Video can really impact your business. Practice makes video perfect, message sells it.
Practice Makes Video Perfect, Message Sells It
The first video is usually uncomfortable, but everyone gets better.
I think video may be more terrifying to people than public speaking. But only at first and only if you don’t practice.
CEOs Work Hard on Great Videos
I work with amazing litigators, brilliant doctors and financial gurus, who may not like the idea of being in a video, but they work at it.
A compelling video will drive calls to your business.
Practice. That’s it.
This is not a fun process. It’s very uncomfortable. So this tactic I’m suggesting next makes it even more uncomfortable: record yourself and listen to how you sound.
The Sale is in Your Sizzle
What on earth will you say in your video debut? No spoofs, goofs, or dancing videos. No one wants to hire the dancing attorney or the silly realtor or goofy financial whiz.
The sale is in the sizzle.
Please don’t sell.
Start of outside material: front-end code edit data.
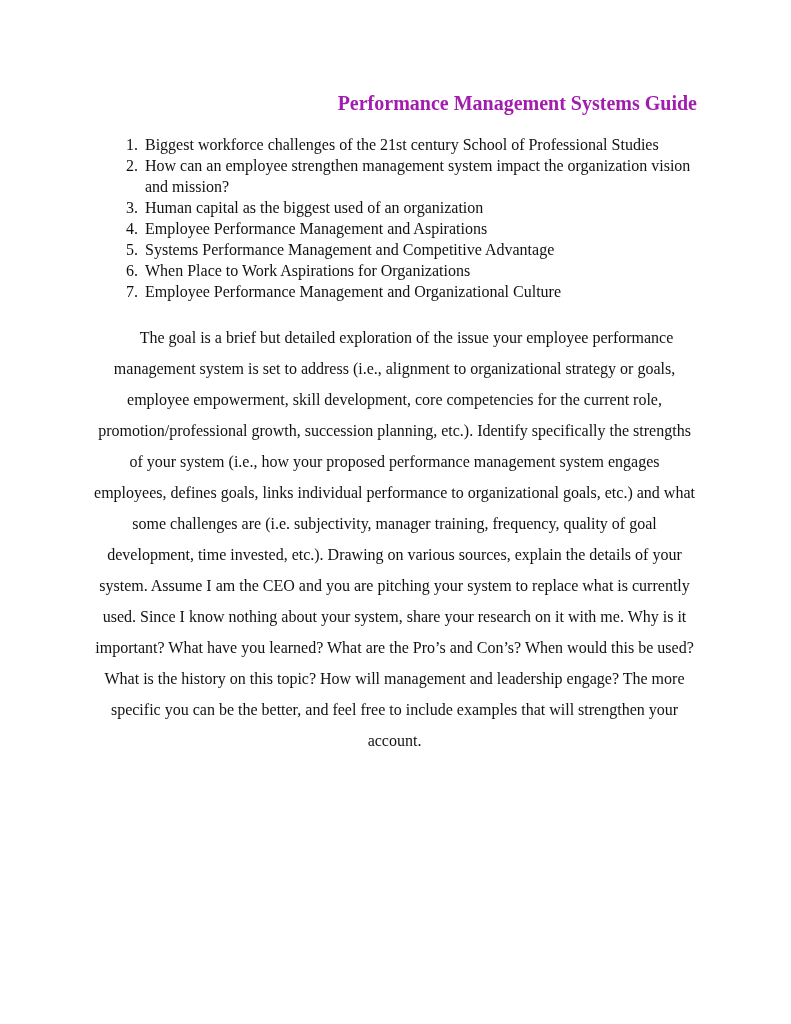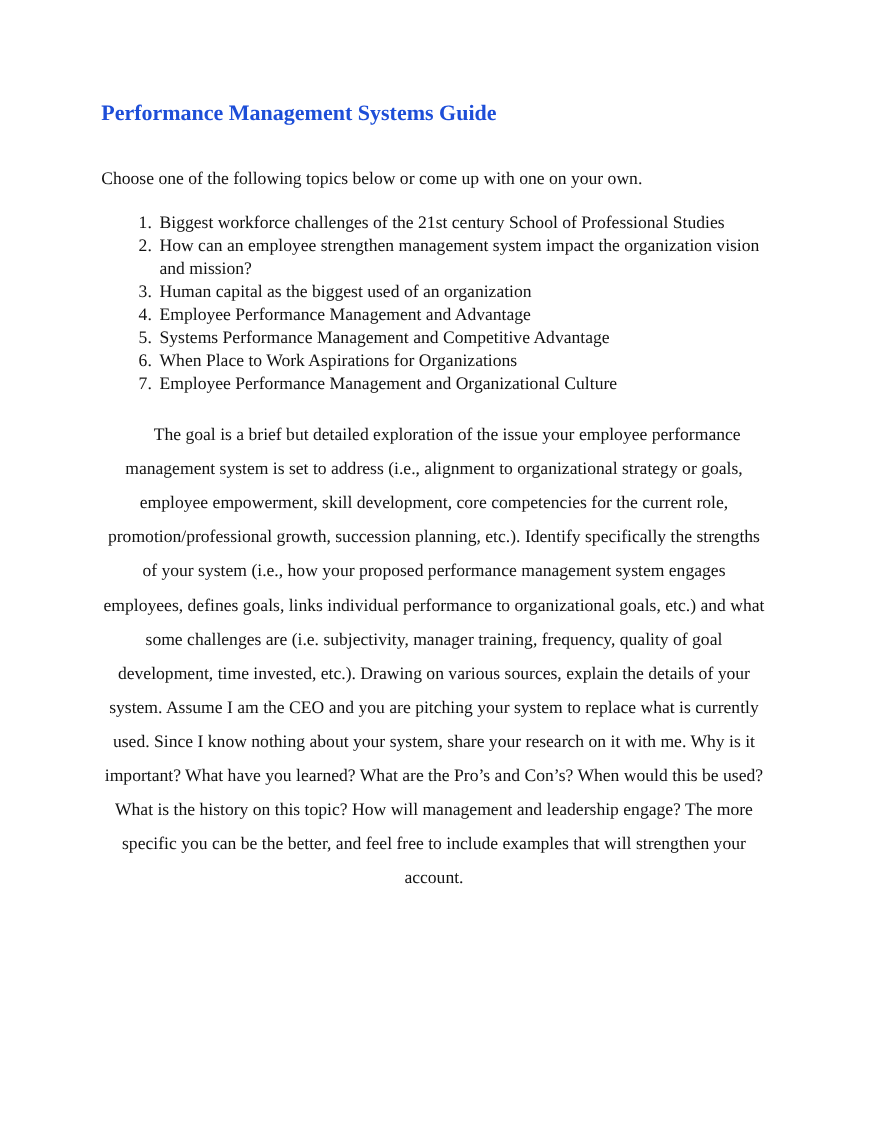--- a/index.html
+++ b/index.html
@@ -23,8 +23,8 @@
     font-size: 20px;
     line-height: 26px;
     font-weight: bold;
-    text-align: left;
-    color: #1d4ed8;
+    text-align: right;
+    color: #a21caf;
   }
   .intro {
     margin: 36px 0 0 0;

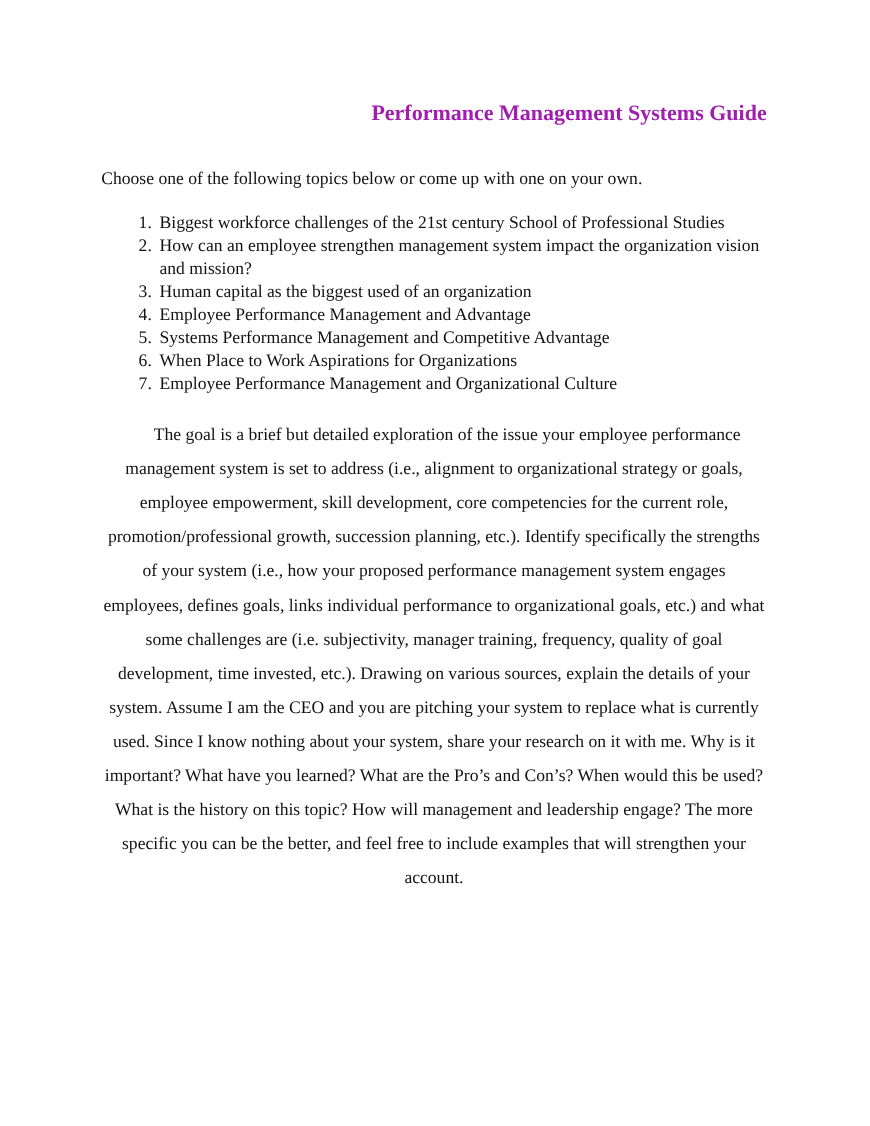--- a/index.html
+++ b/index.html
@@ -58,7 +58,6 @@
 
   <h1 class="doc-title">Performance Management Systems Guide</h1>
 
-  <p class="intro">Choose one of the following topics below or come up with one on your own.</p>
 
   <ol class="topics">
     <li>Biggest workforce challenges of the 21st century School of Professional Studies</li>

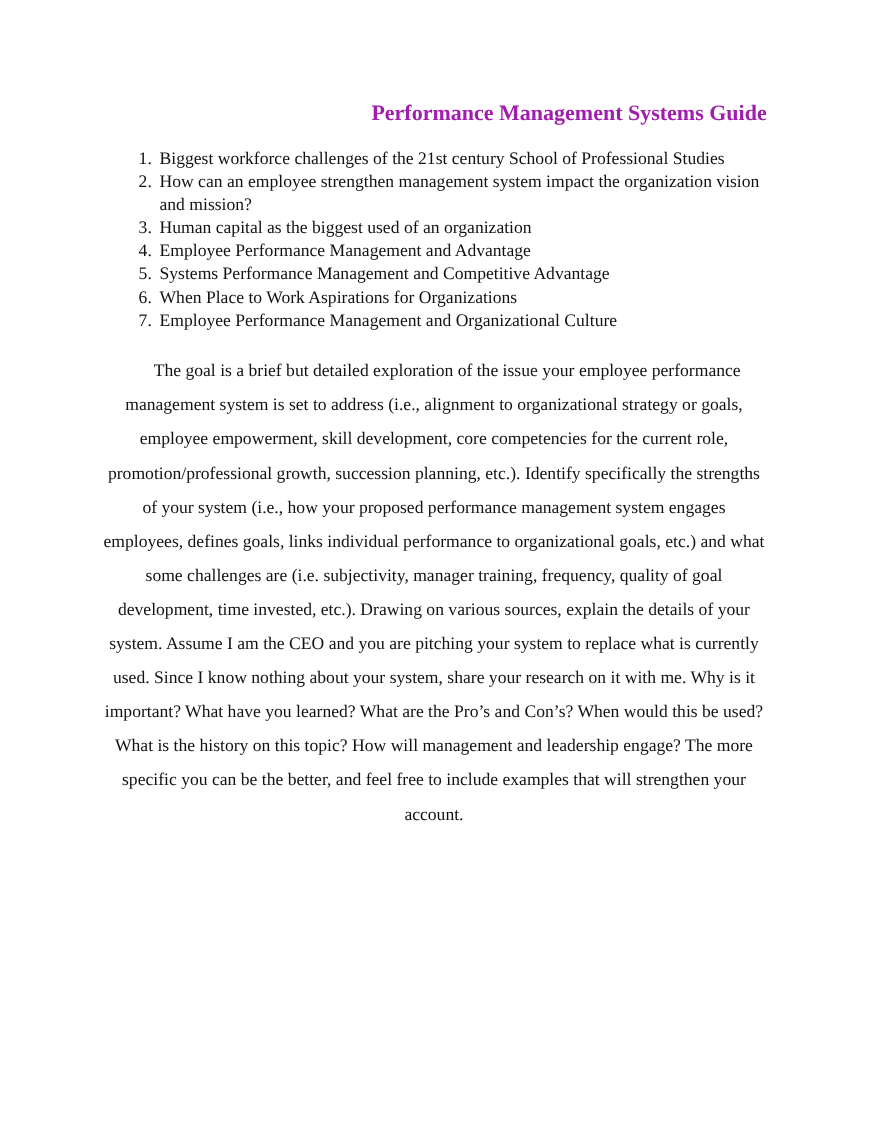--- a/index.html
+++ b/index.html
@@ -63,7 +63,7 @@
     <li>Biggest workforce challenges of the 21st century School of Professional Studies</li>
     <li>How can an employee strengthen management system impact the organization vision and mission?</li>
     <li>Human capital as the biggest used of an organization</li>
-    <li>Employee Performance Management and Advantage</li>
+    <li>Employee Performance Management and Aspirations</li>
     <li>Systems Performance Management and Competitive Advantage</li>
     <li>When Place to Work Aspirations for Organizations</li>
     <li>Employee Performance Management and Organizational Culture</li>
Definitely don’t shout out your website and phone number or say “call me now.”
Record and Re-record
Record and watch it. Practice and re-record. Repeat.
If you want the most viewed video on YouTube, you’ll have to shoot a music video. Music videos are the most viewed with the No. 1 viewed video on YouTube as of Aug. 5, 2017, was “Despacito” by Daddy Yankee with 3 billion views.
In 2015, the No. 1 YouTube video was “Gangham Style” by Psy with 2 billion, 260 million views. All other most viewed YouTube videos according to Wikipedia are music videos. The Gangham Style video is reported to have driven $13.4 million in revenue for South Korea, also according to Wikipedia.
Or you can do a “Charlie Bit My Finger–Again!” viral video. This video is the only non-music video in the top 10 and features a little boy letting his baby brother bite his finger, twice. It’s No. 8 with 853 million views. The best viral videos aren’t staged. They’re impromptu videos shot on camera capturing something incredibly funny or interesting.
The most expensive videos are run during the Super Bowl where airtime is $4.5 million for 30 seconds.
How Much Does Video Cost?
Your Competitors Have Video
Business owners want to know how much video costs to script, direct, shoot, edit, produce and post. And the answer is: what is it costing you NOT to have videos produced? You can certainly pay $50, $100, or $200 per video and get a slick piece.
At the end of the day, no one outside of YouTube viral video sensations have the ability to shoot their own video, let alone edit and produce it and post it, code it and share it online.
Work with someone you trust to share your business story so that they can do the work. The cost to you will be in time that you take to practice and work on the video. Happy shooting!